- _Exercise goal_: Please retype the data in full and exactly; the pictures are not part of the copy.

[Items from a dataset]
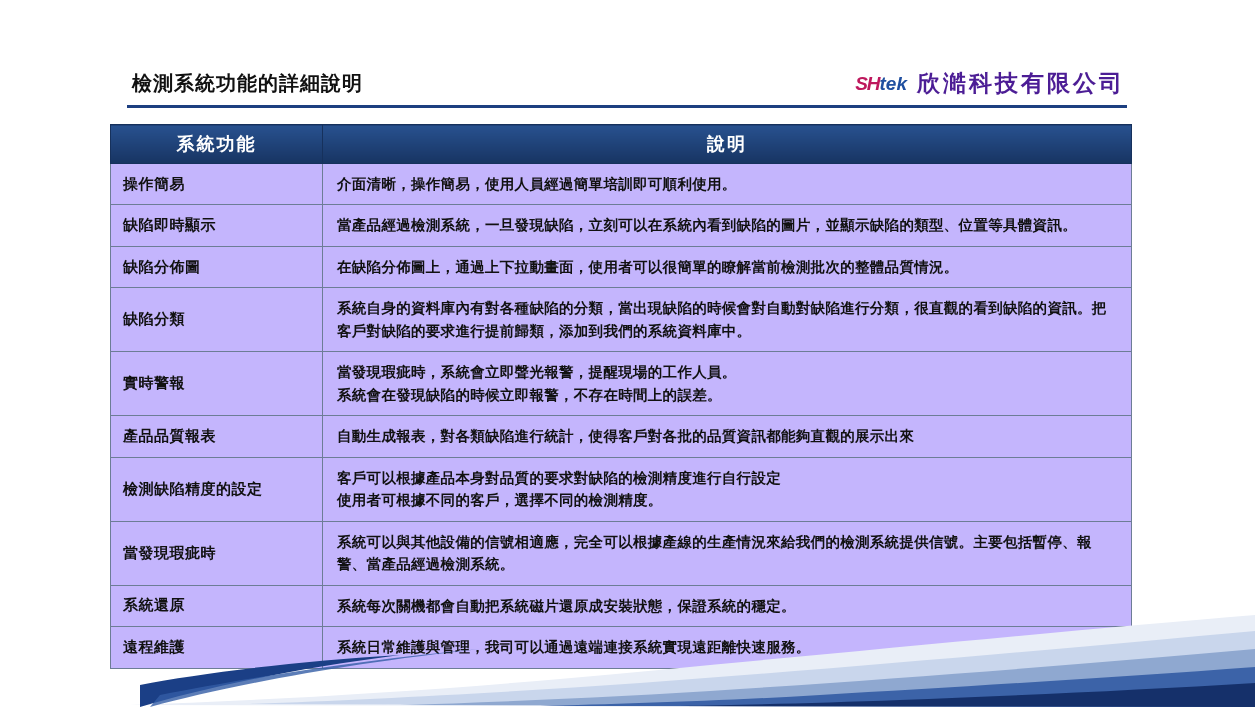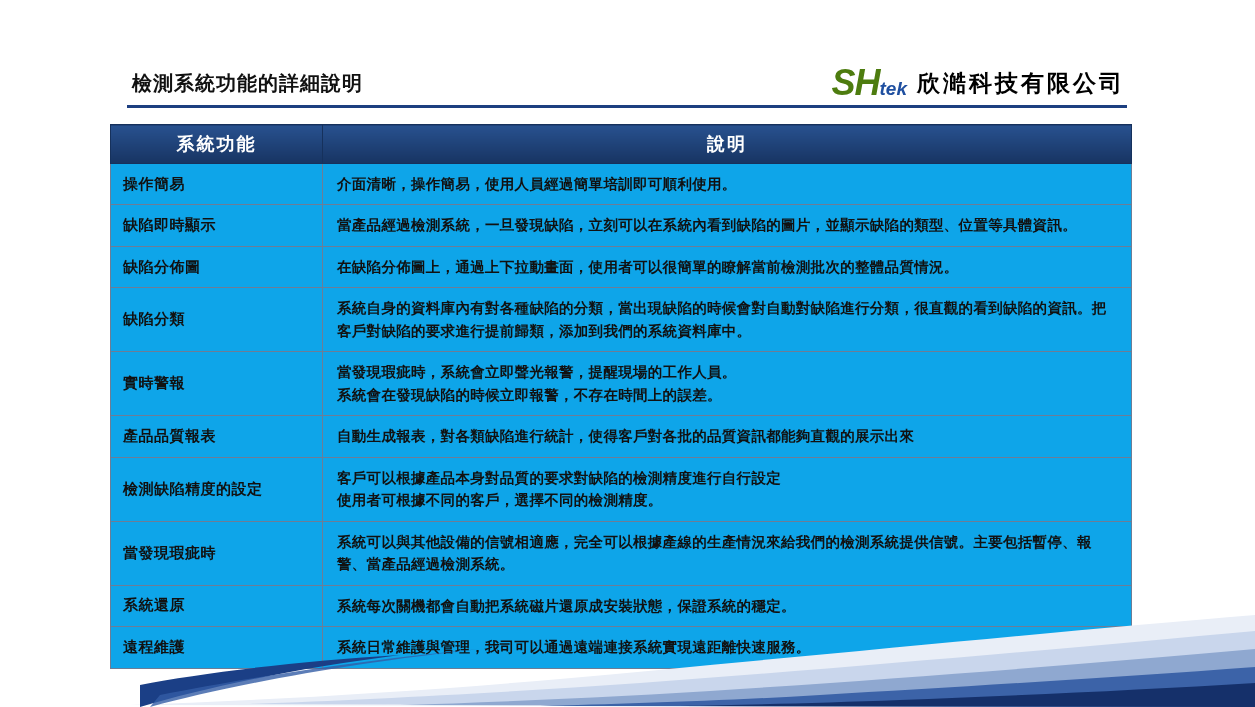--- a/index.html
+++ b/index.html
@@ -58,8 +58,8 @@
     line-height: 1;
   }
   .brand-logo .sh {
-    font-size: 36px;
-    color: #4d7c0f;
+    font-size: 19px;
+    color: #be185d;
     letter-spacing: -1px;
   }
   .brand-logo .tek {

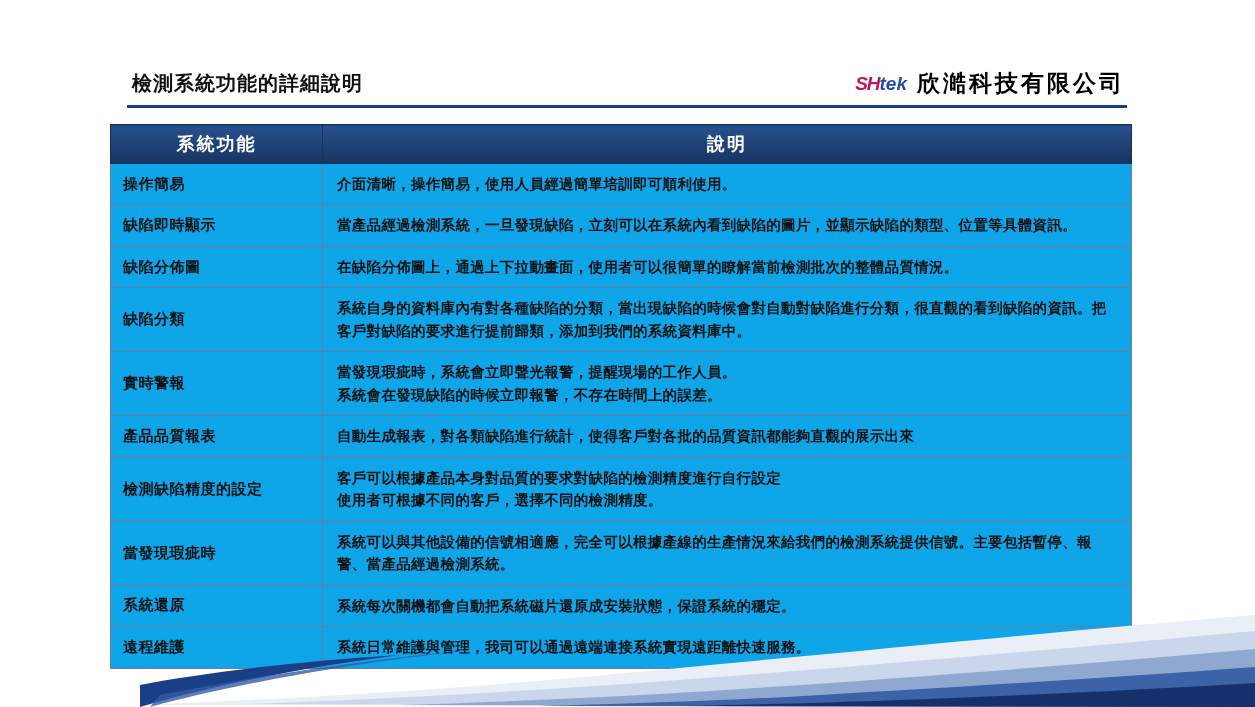--- a/index.html
+++ b/index.html
@@ -70,7 +70,7 @@
   .brand-name {
     font-size: 23px;
     font-weight: bold;
-    color: #000000;
+    color: #4c1d95;
     letter-spacing: 3px;
   }
 

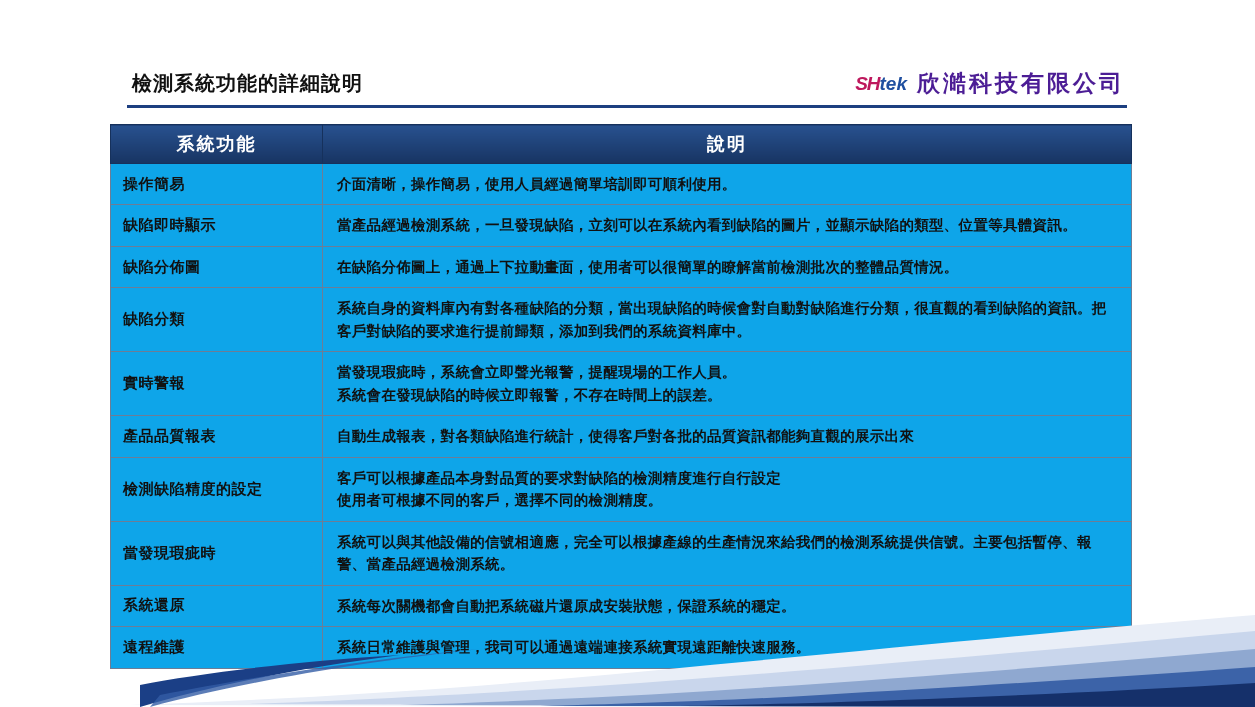--- a/index.html
+++ b/index.html
@@ -85,7 +85,7 @@
     border-collapse: collapse;
     width: 100%;
     table-layout: fixed;
-    background: #0ea5e9;
+    background: #c4b5fd;
   }
   table.spec th, table.spec td {
     border: 1px solid #6d7d96;

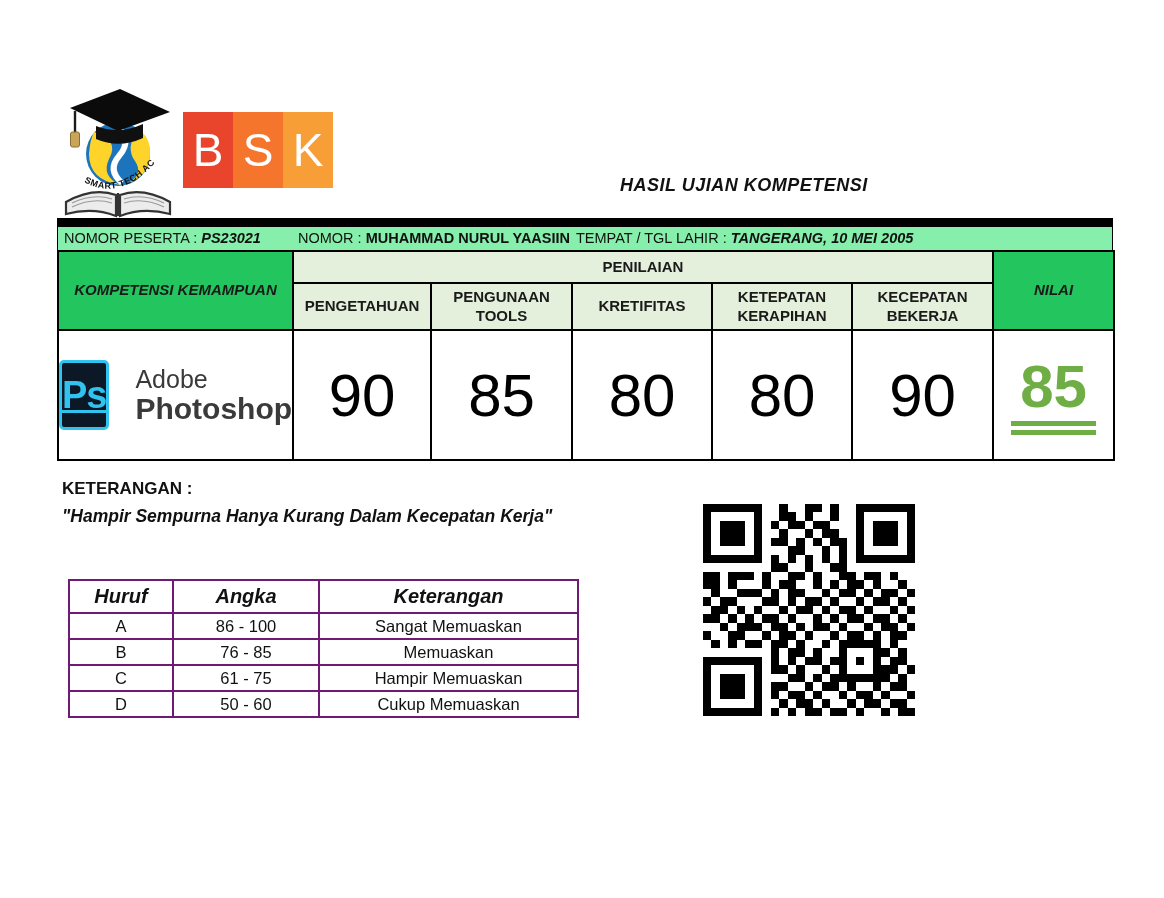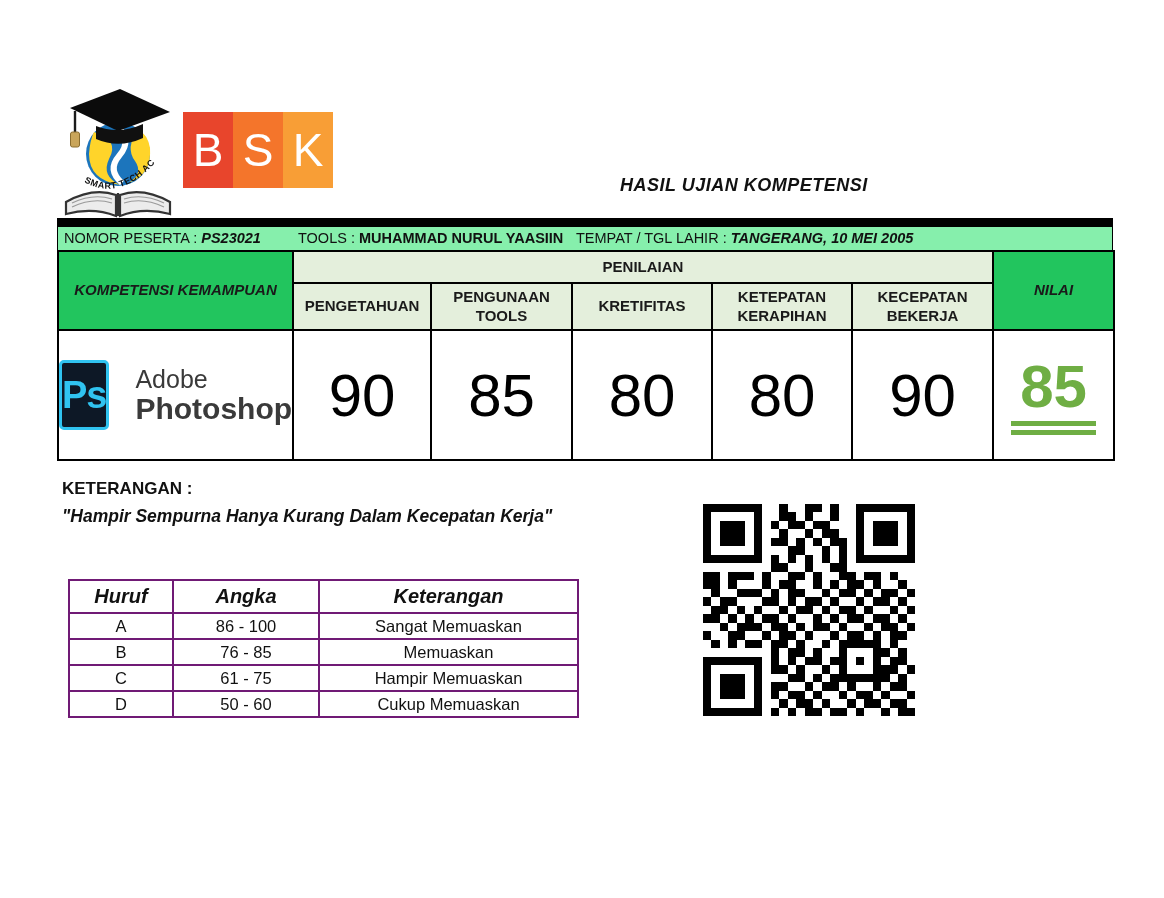--- a/index.html
+++ b/index.html
@@ -124,7 +124,7 @@
   <div class="black-bar"></div>
   <div class="info-row">
     <span class="seg seg-nomor"><span>NOMOR PESERTA : </span><span class="bi">PS23021</span></span>
-    <span class="seg seg-nama"><span>TOOLS : </span><span class="b">MUHAMMAD NURUL YAASIIN</span></span>
+    <span class="seg seg-nama"><span>NOMOR : </span><span class="b">MUHAMMAD NURUL YAASIIN</span></span>
     <span class="seg seg-ttl"><span>TEMPAT / TGL LAHIR : </span><span class="bi">TANGERANG, 10 MEI 2005</span></span>
   </div>
 

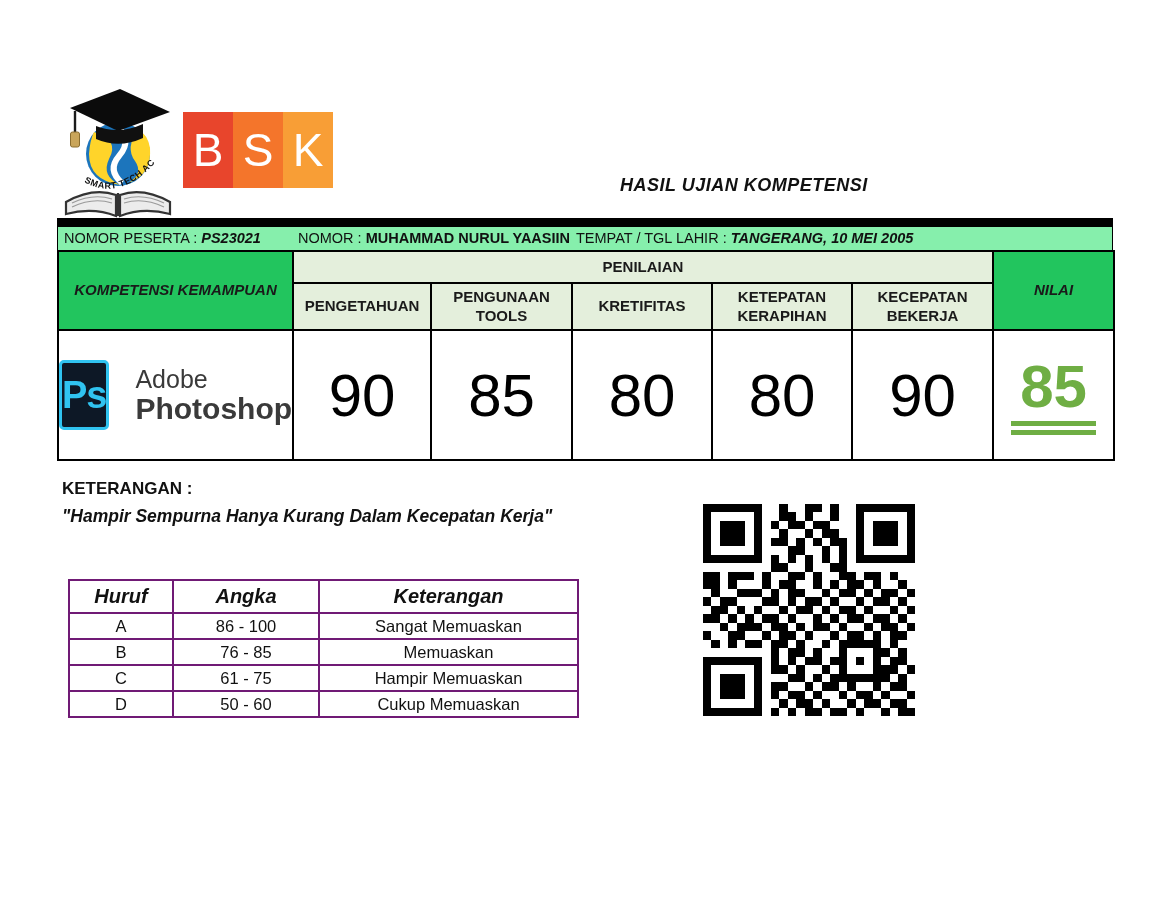--- a/index.html
+++ b/index.html
@@ -49,7 +49,7 @@
   .ps-wrap { display:flex; align-items:center; justify-content:center; gap:13px; }
   .ps-badge { width:70px; height:70px; background:#0D1826; border:3px solid #30C3F0; border-radius:5px;
               display:flex; align-items:center; justify-content:center;
-              color:#30C3F0; font-size:38px; font-weight:700; letter-spacing:-1px; }
+              color:#30C3F0; font-size:38px; font-weight:700; letter-spacing:-1px;text-decoration:underline; }
   .ps-divider { width:2px; height:96px; background:#979797; }
   .ps-names { text-align:left; color:#3A3A3A; }
   .ps-prefix { font-size:25px; font-weight:400; line-height:1.1; }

- _Task solution_:
--- a/index.html
+++ b/index.html
@@ -58,8 +58,8 @@
     line-height: 1;
   }
   .brand-logo .sh {
-    font-size: 36px;
-    color: #4d7c0f;
+    font-size: 19px;
+    color: #be185d;
     letter-spacing: -1px;
   }
   .brand-logo .tek {

--- a/index.html
+++ b/index.html
@@ -70,7 +70,7 @@
   .brand-name {
     font-size: 23px;
     font-weight: bold;
-    color: #000000;
+    color: #4c1d95;
     letter-spacing: 3px;
   }
 

--- a/index.html
+++ b/index.html
@@ -85,7 +85,7 @@
     border-collapse: collapse;
     width: 100%;
     table-layout: fixed;
-    background: #0ea5e9;
+    background: #c4b5fd;
   }
   table.spec th, table.spec td {
     border: 1px solid #6d7d96;

--- a/index.html
+++ b/index.html
@@ -124,7 +124,7 @@
   <div class="black-bar"></div>
   <div class="info-row">
     <span class="seg seg-nomor"><span>NOMOR PESERTA : </span><span class="bi">PS23021</span></span>
-    <span class="seg seg-nama"><span>TOOLS : </span><span class="b">MUHAMMAD NURUL YAASIIN</span></span>
+    <span class="seg seg-nama"><span>NOMOR : </span><span class="b">MUHAMMAD NURUL YAASIIN</span></span>
     <span class="seg seg-ttl"><span>TEMPAT / TGL LAHIR : </span><span class="bi">TANGERANG, 10 MEI 2005</span></span>
   </div>
 

--- a/index.html
+++ b/index.html
@@ -49,7 +49,7 @@
   .ps-wrap { display:flex; align-items:center; justify-content:center; gap:13px; }
   .ps-badge { width:70px; height:70px; background:#0D1826; border:3px solid #30C3F0; border-radius:5px;
               display:flex; align-items:center; justify-content:center;
-              color:#30C3F0; font-size:38px; font-weight:700; letter-spacing:-1px; }
+              color:#30C3F0; font-size:38px; font-weight:700; letter-spacing:-1px;text-decoration:underline; }
   .ps-divider { width:2px; height:96px; background:#979797; }
   .ps-names { text-align:left; color:#3A3A3A; }
   .ps-prefix { font-size:25px; font-weight:400; line-height:1.1; }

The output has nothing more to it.